Был у нас в полку красноармеец, такой… везунчик. Его так Везунчиком и звали, из каких только передряг не выбирался. Всех вокруг убьют, а на нем — ни царапинки. Только начали замечать, что его-то самого пули и осколки как будто стороной обходят, зато тех, кто РЯДОМ — чаще других убивают. Верный признак заговора от пуль, у него условие такое — чтобы человека пули обходили, рядом с ним каждый раз кто-то гибнуть должен.
Колдовство — подлая штука, я разве не говорил?
Впрочем, Везунчик у нас недолго продержался. Пропал один раз ночью без вести, так и не нашли… Что вы на меня смотрите? Пропал. Совсем пропал.
Так что поиски заговоренного игрока были для меня чуть ли не личным делом. Правда, недолгим — нашли его быстро. Трубач из оркестра, женился на стерве, она его каждый день пилила, что живут они не как нэпманы, он и сорвался. Сначала из кассы тянул, а потом решил одним махом большой куш сорвать. Если бы дирекция казино чуть почаще антизаговорные амулеты обновляла — его бы в тот же день взяли.
Не зря Хороненко сказал однажды: «Стерва, Степан, — это всего лишь дохлая скотина. Не надо с ней связываться — меньше вонять будет».
Это он тогда заявил, когда увидел, как я на девчонку из машбюро смотрю. Можно подумать, мне так интересна эта крашенная перекисью Мэри рязанского разлива. Просто она немного напомнила мне Марусю Красную.
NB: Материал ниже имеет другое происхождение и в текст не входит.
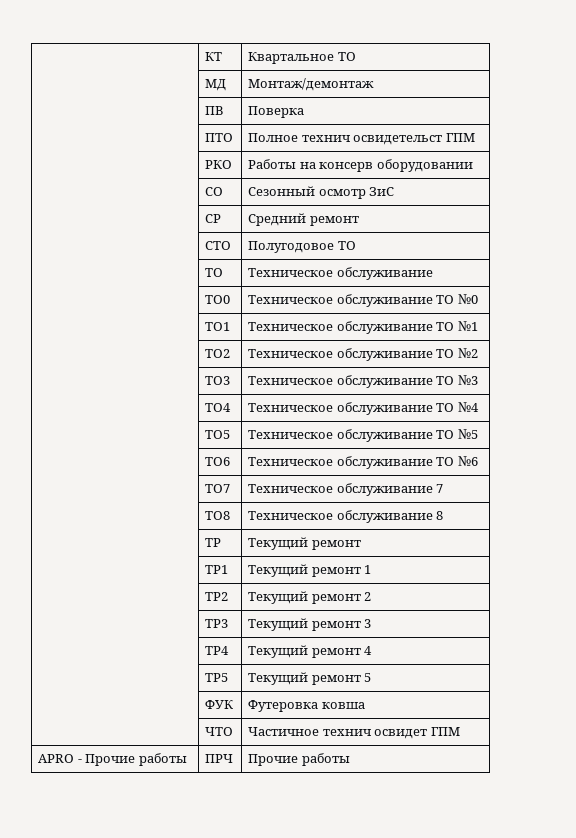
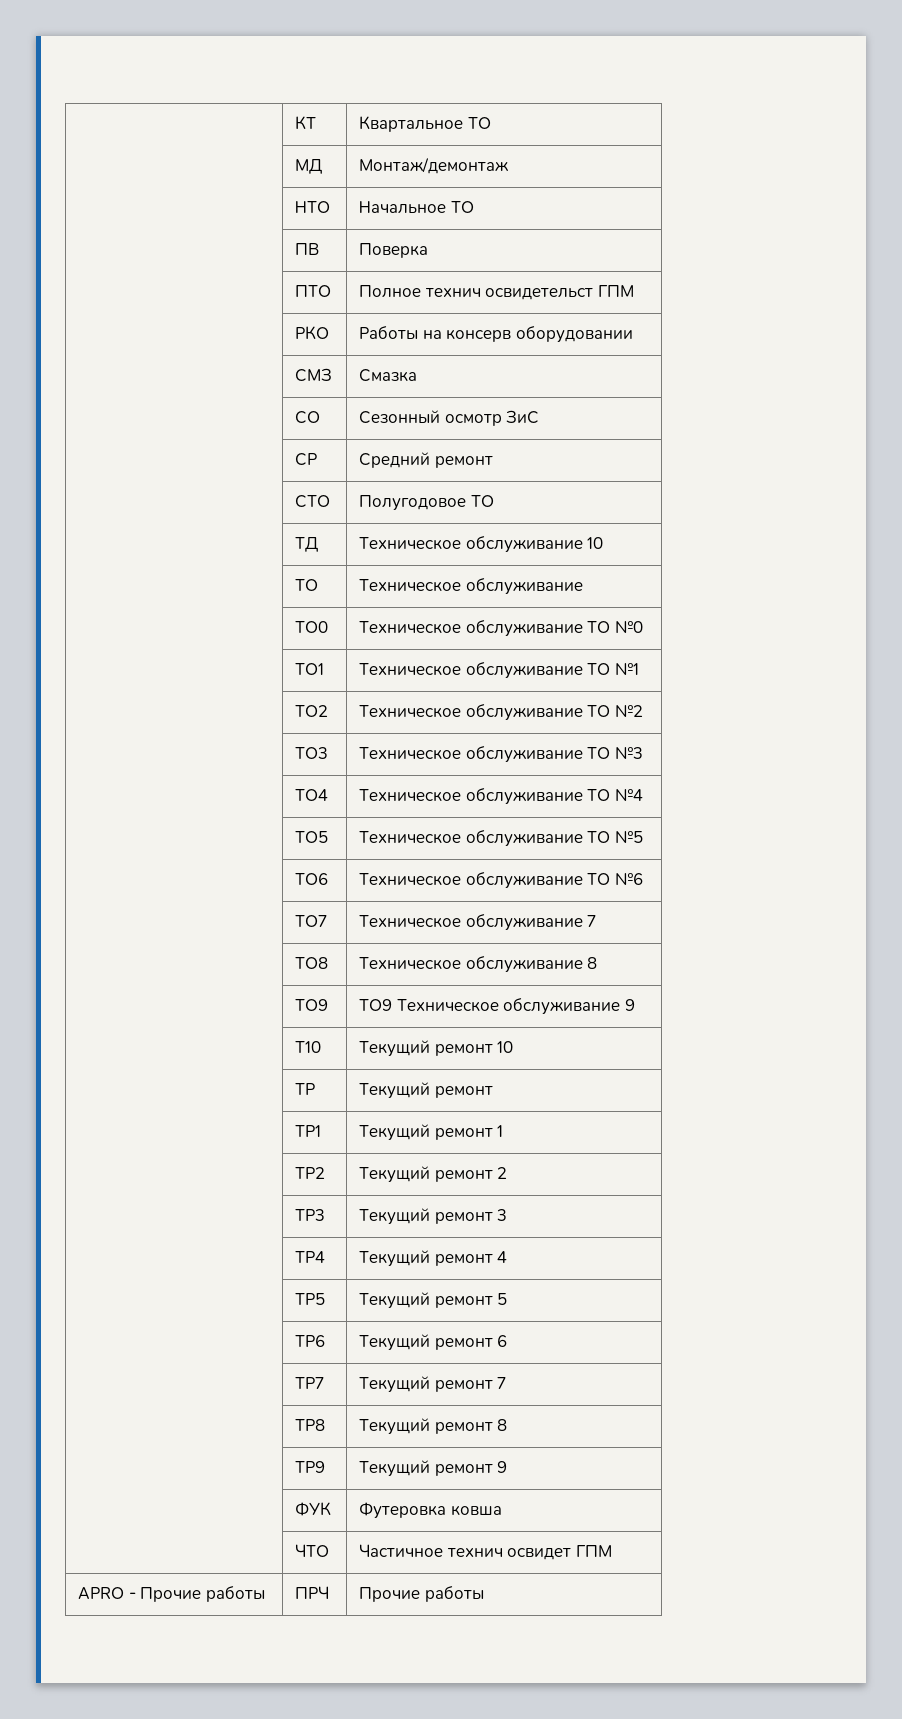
+ | НТО | Начальное ТО
+ | СМЗ | Смазка
+ | ТД | Техническое обслуживание 10
+ | ТО9 | ТО9 Техническое обслуживание 9
+ | Т10 | Текущий ремонт 10
+ | ТР6 | Текущий ремонт 6
+ | ТР7 | Текущий ремонт 7
+ | ТР8 | Текущий ремонт 8
+ | ТР9 | Текущий ремонт 9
После разоблачения Колыванова с нее сняли любовный приворот, и больше я ее не видел. Ну… Почти не видел. Иногда я проходил мимо здания, где размещалась ее бухгалтерия и видел, как она выходит с работы и, цокая каблучками, торопится домой. Нет, я не ходил туда специально, чтобы увидеть ее… Нет… Просто… Иногда… Иногда у меня были дела в том районе…
Маруся оказалась вовсе не ведьмой, как я о ней думал, а тихой трудолюбивой девушкой — это я понял потому, что она очень редко гуляла с подругами и очень часто задерживалась после работы. Приятелей после Колыванова у нее не появлялось, наверное, остатки действия приворота: после снятия он вызывает ненависть к суггестору — так называется поставивший приворот — а у Маруси, похоже, неприязнь возникла ко всем мужчинам. Если бы не это… Я бы наверное, подошел к ней в один из тех вечеров, когда видел ее, идущей домой… А так… Я ей наверняка был бы так же противен, как и другие мужчины…
В общем так и тянулись для меня дождливые и сырые летние месяцы 1923 года.
До самого второго августа.
4
Моя трость все глубже и глубже погружалась в мягкую землю: раненая нога опять давала о себе знать и я сильнее, чем обычно, опирался на палку. Тем более что постоять мне придется еще долго.
Тело лежало за кустами парка, скорчившись, лицом вниз. Худенький человек, по виду, так и вовсе подросток, если бы не седые нити в черных кучерявых волосах. Хотя седели последние годы и многие молодые… Нет, руки — явно руки человека пожившего, даже пожилого.